São Paulo – Uma arguição de descumprimento de preceito fundamental (ADPF) foi o instrumento escolhido pelo Psol para requerer ao Supremo Tribunal Federal (STF) que o poder público administre, por meio do Sistema Único de Saúde (SUS), todos os leitos de UTI no Brasil, inclusive os da rede privada.

A ADPF tem por objetivo fazer cumprir preceitos fundamentais da Constituição Federal, como o dispositivo da lei que rege o SUS e permite aos governos da União, estados e municípios requerer quaisquer equipamentos de saúde para combater o coronavírus, inclusive, no caso, os leitos de UTI. As Unidades de Terapia Intensiva privadas teriam de seguir critérios do SUS. O partido pede ao Supremo concessão de medida cautelar.

Elaborado pelos juristas Pedro Serrano, Walfrido Warde, Gilberto Bercovici e Rafael Valim, Thayná Yaredy e Juliana Serrano, o texto procura evitar que as UTIs sejam usadas apenas pelos mais ricos.

“A despeito de diversas providências adotadas pelo Poder Público, tais providências revelam-se absolutamente insuficientes para resguardar os seguintes preceitos fundamentais: direito social à saúde (art. 6º; art. 23, inciso II; art. 24, inciso XII; art. 194; art. 196; art. 197; art. 198; art. 199 e art. 200), o direito fundamental à vida (art. 5º, caput; art. 227 e art. 230), o direito fundamental à igualdade (art. 5º, caput, e art. 196), o fundamento da República Federativa do Brasil de dignidade da pessoa humana (art. 1º, inciso III) e, por fim, o objetivo fundamental da República Federativa do Brasil de construir uma sociedade justa e solidária (art. 3º, inciso I)”, informa a ADPF. “Conforme entrevista veiculada pela pneumologista Margareth Dalcolmo, da Escola Nacional de Saúde Pública (ENSP) da Fiocruz, o Covid-19 tende a explodir descontroladamente nas comunidades nas quais as pessoas vivem aglomeradas e sem saneamento.”

Direito de todos

O documento avalia que dada a magnitude da pandemia, e as consequências desastrosas e exponenciais para a sociedade, a União permaneceu inerte na adoção de providências efetivas para assegurar, concomitantemente ao avanço exponencial da pandemia, a ampliação dos leitos qualificados de UTI. “Apenas foram adotadas iniciativas isoladas nesse sentido”, afirma.

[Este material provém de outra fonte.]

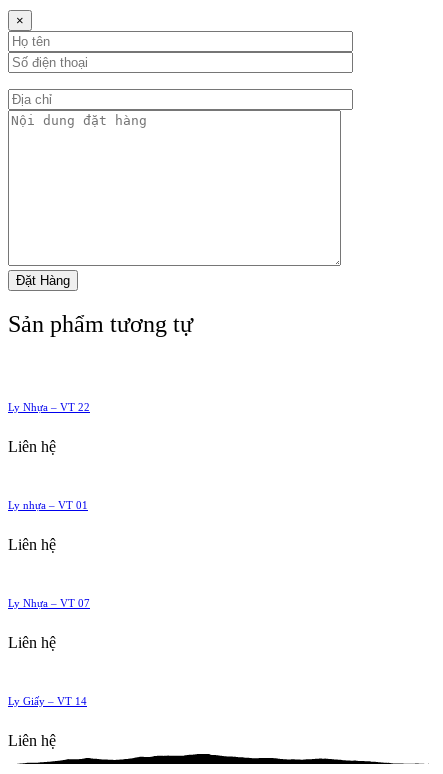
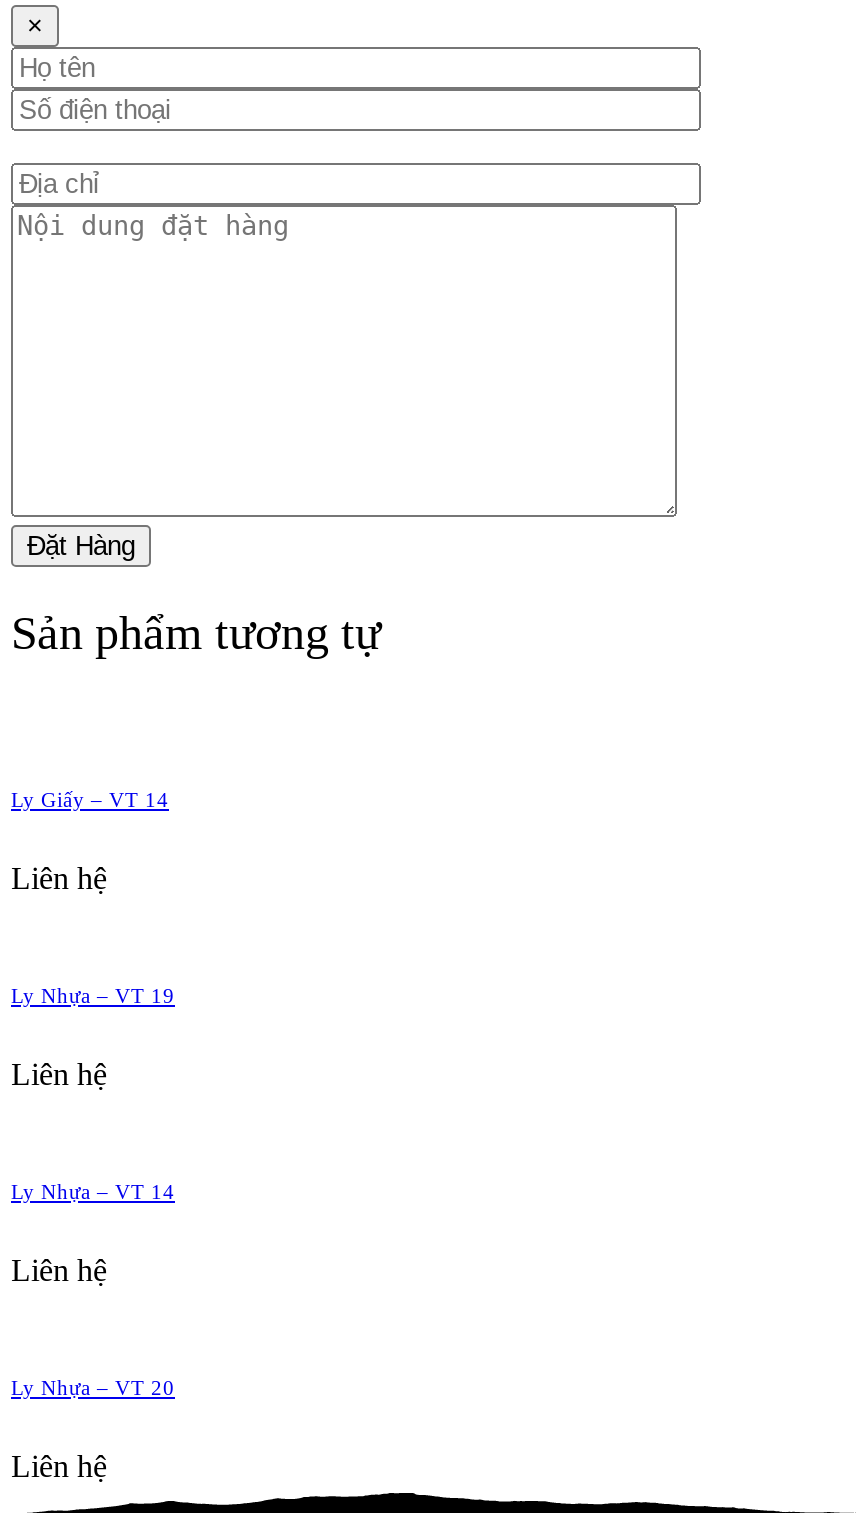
- Ly Nhựa – VT 22
+ Ly Giấy – VT 14

- Ly nhựa – VT 01
+ Ly Nhựa – VT 19

- Ly Nhựa – VT 07
+ Ly Nhựa – VT 14

- Ly Giấy – VT 14
+ Ly Nhựa – VT 20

A saúde é direito de todos e dever do Estado, lembra a ADPF. “Uma vida não vale mais que a outra. Em tempos de pandemia do novo coronavírus, hospitais abarrotados, escalada nas mortes e sociedade fraturada, é preciso rememorar que a dignidade da pessoa humana é um fundamento da República Federativa do Brasil”, reforça. “Portanto, em uma situação de calamidade pública, como esta que vivemos, cabe ao SUS assumir integralmente a gestão de hospitais e profissionais de saúde. Sejam eles públicos ou privados. Independentemente de o sistema estar lotado ou não, há mais leitos disponíveis a quem tem dinheiro. Apenas assim os Poderes Públicos poderão garantir acesso igualitário a esse serviço.”

Dados comprovam desigualdade

O Brasil tem uma média de 2,6 leitos para cada 10 mil habitantes, informa a ADPF, lembrando que somente 25% da população brasileira possui convênio médico ou dinheiro para pagar o serviço de saúde. Esses 25% têm disponíveis 56% dos leitos de UTI. São cerca de 44 mil leitos ao todo.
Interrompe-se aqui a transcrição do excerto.